I have heard, although have no scientific knowledge of it, that people with IBS are more predisposed to getting bacterial infections. For this reason, I would be careful about what you eat. Never been to Cancun myself, but just be aware of what you are putting in your mouth. I'd drink nothing but bottled water and would probably just make sure I didn't eat at any hole in the wall places. Most importantly, though -- have fun! I bet you totally forget about your IBS.


----------



## erin5983 (Mar 25, 2003)

DO NOT DRINK THE WATER IN CANCUN.Do not use it to do anything-- brush your teeth, rinse your mouth, mix any drinks.

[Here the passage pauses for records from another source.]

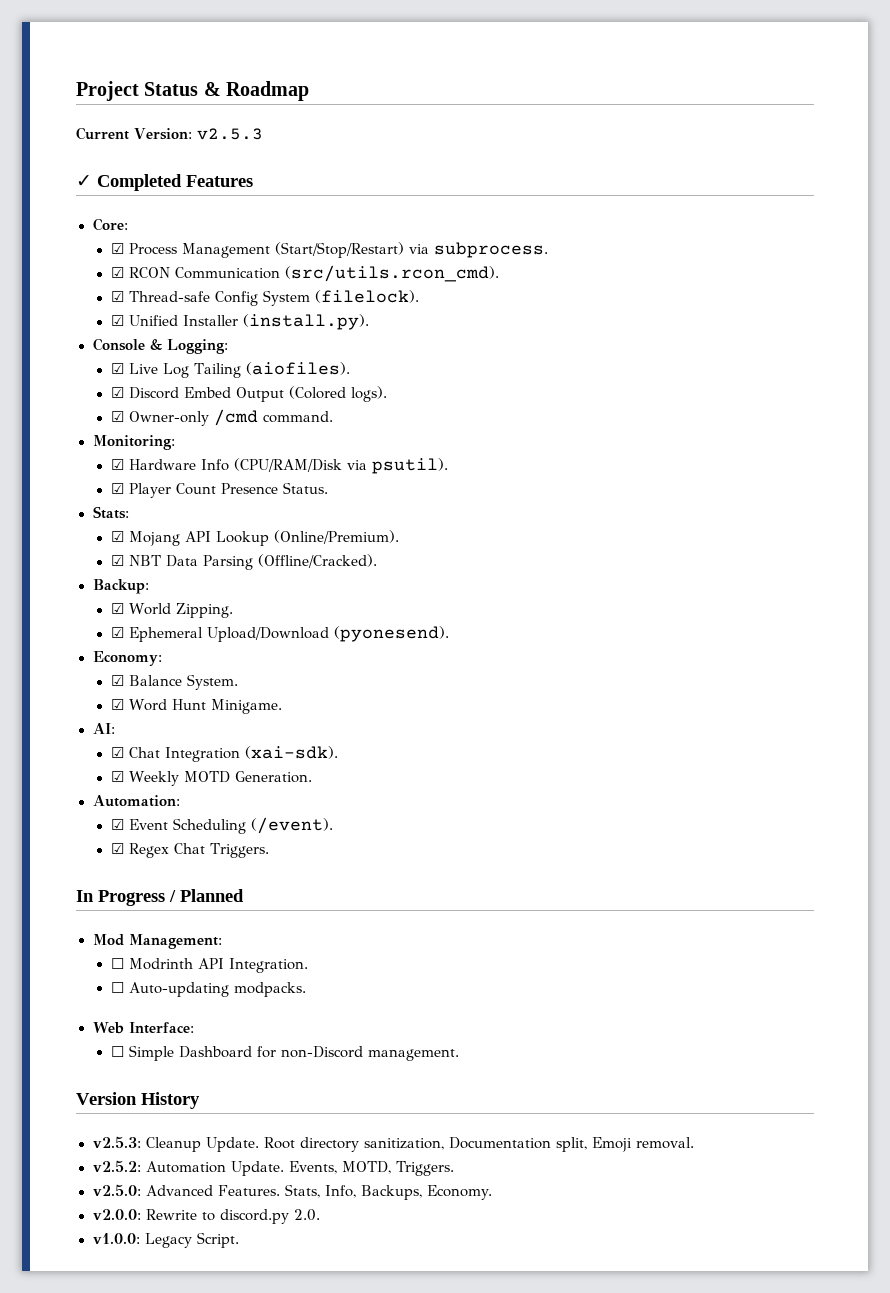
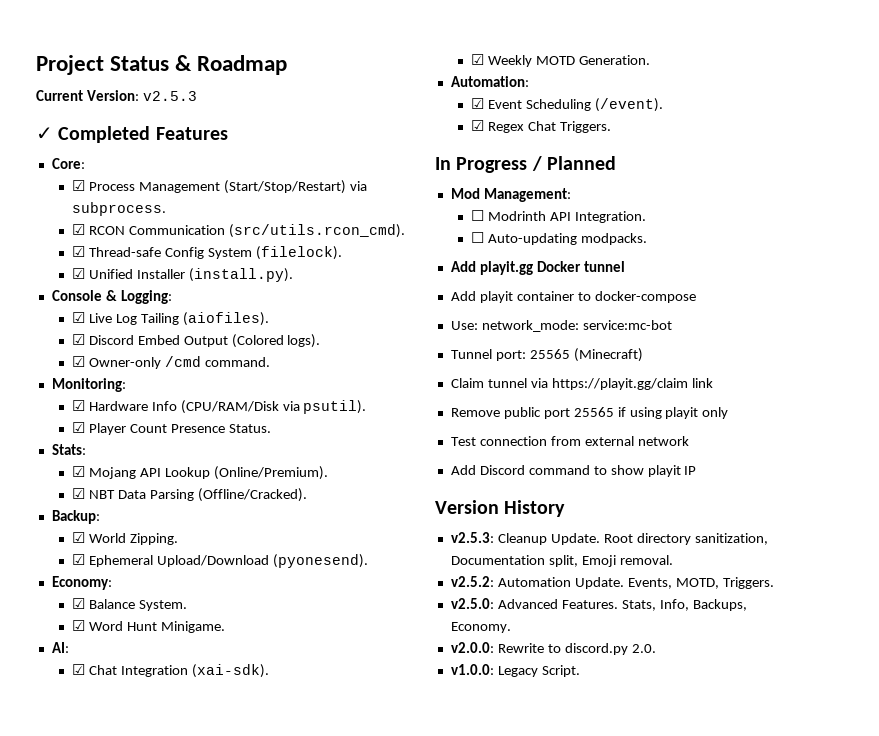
- Web Interface:
- ☐ Simple Dashboard for non-Discord management.
+ Add playit.gg Docker tunnel
+ Add playit container to docker-compose
+ Use: network_mode: service:mc-bot
+ Tunnel port: 25565 (Minecraft)
+ Claim tunnel via https://playit.gg/claim link
+ Remove public port 25565 if using playit only
+ Test connection from external network
+ Add Discord command to show playit IP

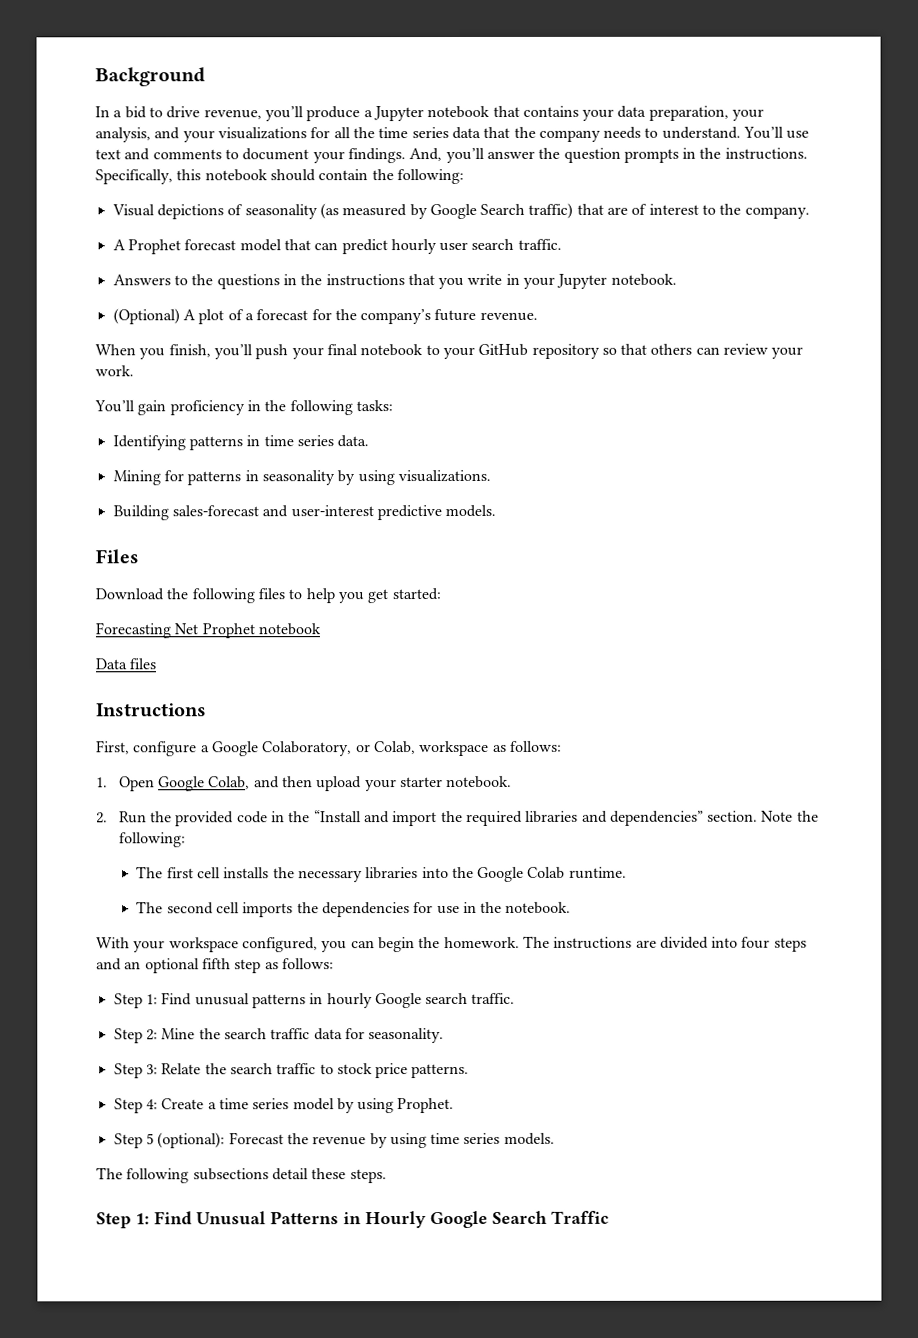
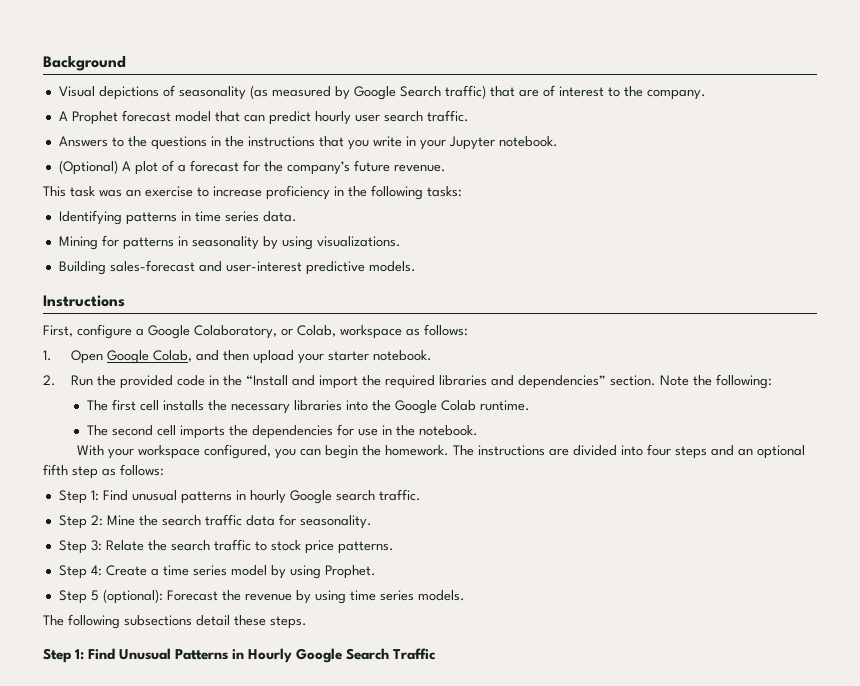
- In a bid to drive revenue, you’ll produce a Jupyter notebook that contains your data preparation, your analysis, and your visualizations for all the time series data that the company needs to understand. You’ll use text and comments to document your findings. And, you’ll answer the question prompts in the instructions. Specifically, this notebook should contain the following:
- When you finish, you’ll push your final notebook to your GitHub repository so that others can review your work.
- You’ll gain proficiency in the following tasks:
+ This task was an exercise to increase proficiency in the following tasks:
- Files
- Download the following files to help you get started:
- Forecasting Net Prophet notebook
- Data files

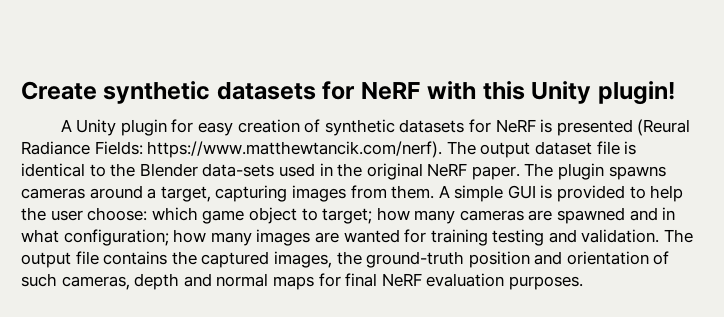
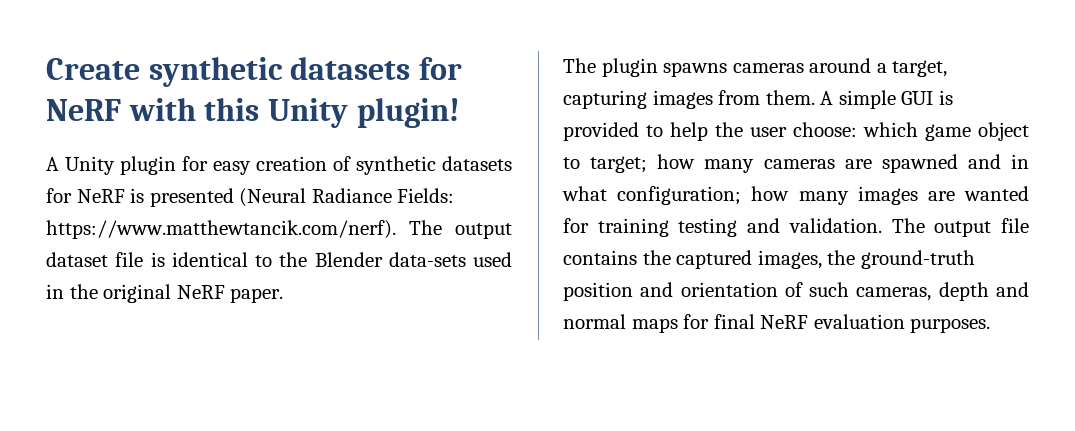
- A Unity plugin for easy creation of synthetic datasets for NeRF is presented (Reural Radiance Fields: https://www.matthewtancik.com/nerf). The output dataset file is identical to the Blender data-sets used in the original NeRF paper. The plugin spawns cameras around a target, capturing images from them.
+ A Unity plugin for easy creation of synthetic datasets for NeRF is presented (Neural Radiance Fields: https://www.matthewtancik.com/nerf). The output dataset file is identical to the Blender data-sets used in the original NeRF paper.
+ The plugin spawns cameras around a target, capturing images from them.

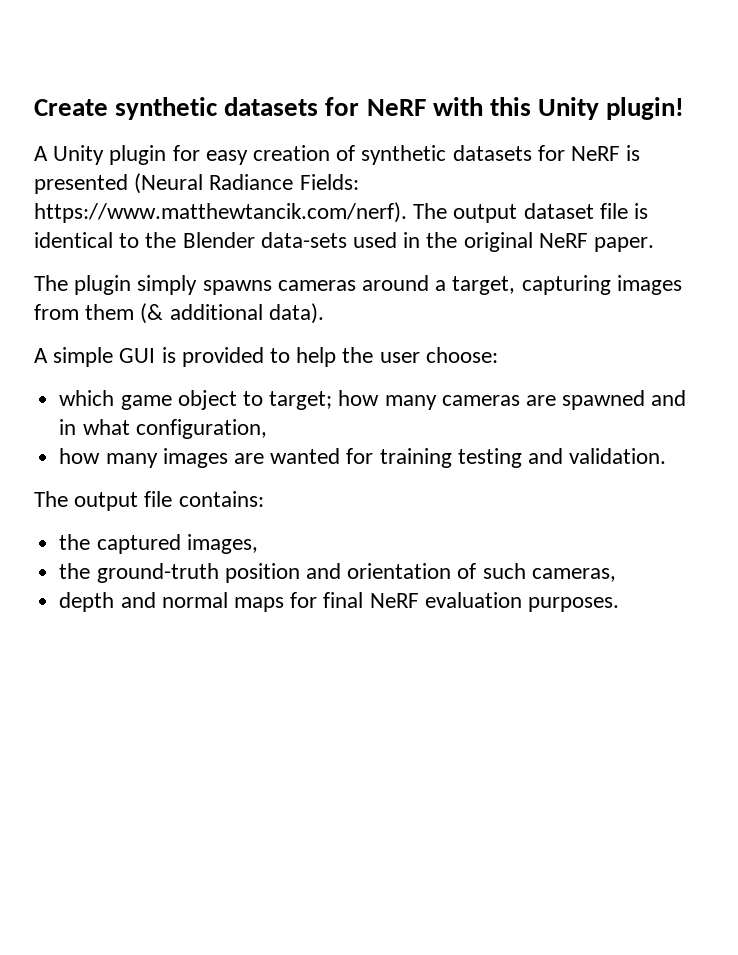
- The plugin spawns cameras around a target, capturing images from them. A simple GUI is provided to help the user choose: which game object to target;
+ The plugin simply spawns cameras around a target, capturing images from them (& additional data).
+ A simple GUI is provided to help the user choose:
+ which game object to target;
- how many cameras are spawned and in what configuration; how many images are wanted for training testing and validation. The output file contains the captured images, the ground-truth position and orientation of such cameras, depth and normal maps for final NeRF evaluation purposes.
+ how many cameras are spawned and in what configuration,
+ how many images are wanted for training testing and validation.
+ The output file contains:
+ the captured images,
+ the ground-truth position and orientation of such cameras,
+ depth and normal maps for final NeRF evaluation purposes.

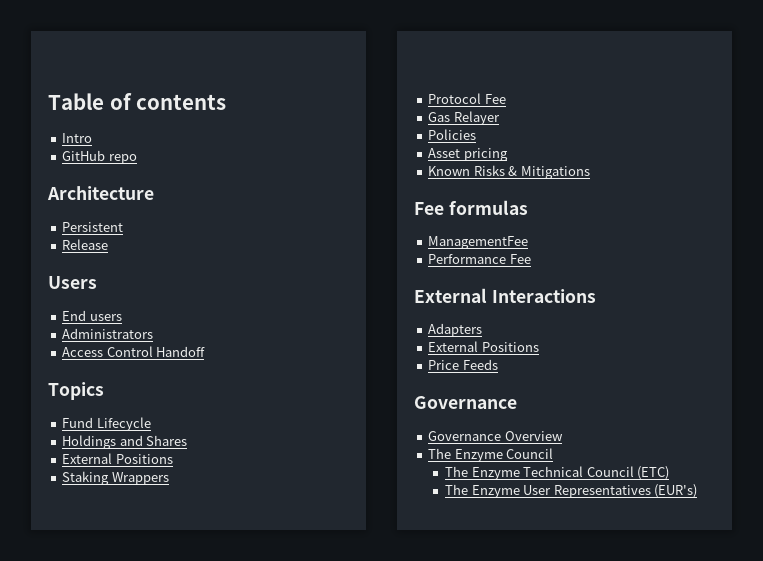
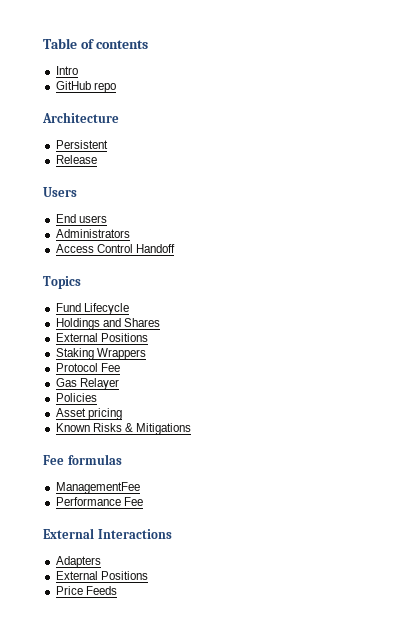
  Price Feeds
- Governance
- Governance Overview
- The Enzyme Council
- The Enzyme Technical Council (ETC)
- The Enzyme User Representatives (EUR's)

I went to Mexico a few years ago, and I avoided water until I got to Morelia, where I accidently ordered a Coke and forgot to ask for it without ice. I have never been that sick in my life, not even with IBS. I just wanted to die right there in Mexico. I just cannot stress this enough, because it will undoubtedly ruin your trip if you get sick.You'll have a great time-- up until I got sick, I LOVED Mexico. And don't lie at customs, because they pull you aside and check your stuff sometimes, so be sure to declare everything you have. My boyfriend went to Cancun once and said the water there was turquoise. Sounds like paradise to me! Have a good time!


----------



## rarr (Nov 2, 2003)

awww...thanks so much for the info. I'll be sure to watch out for the water! I wouldn't have even thought of the danger w/ just brushing teeth and all of the little things that involve water..good advice!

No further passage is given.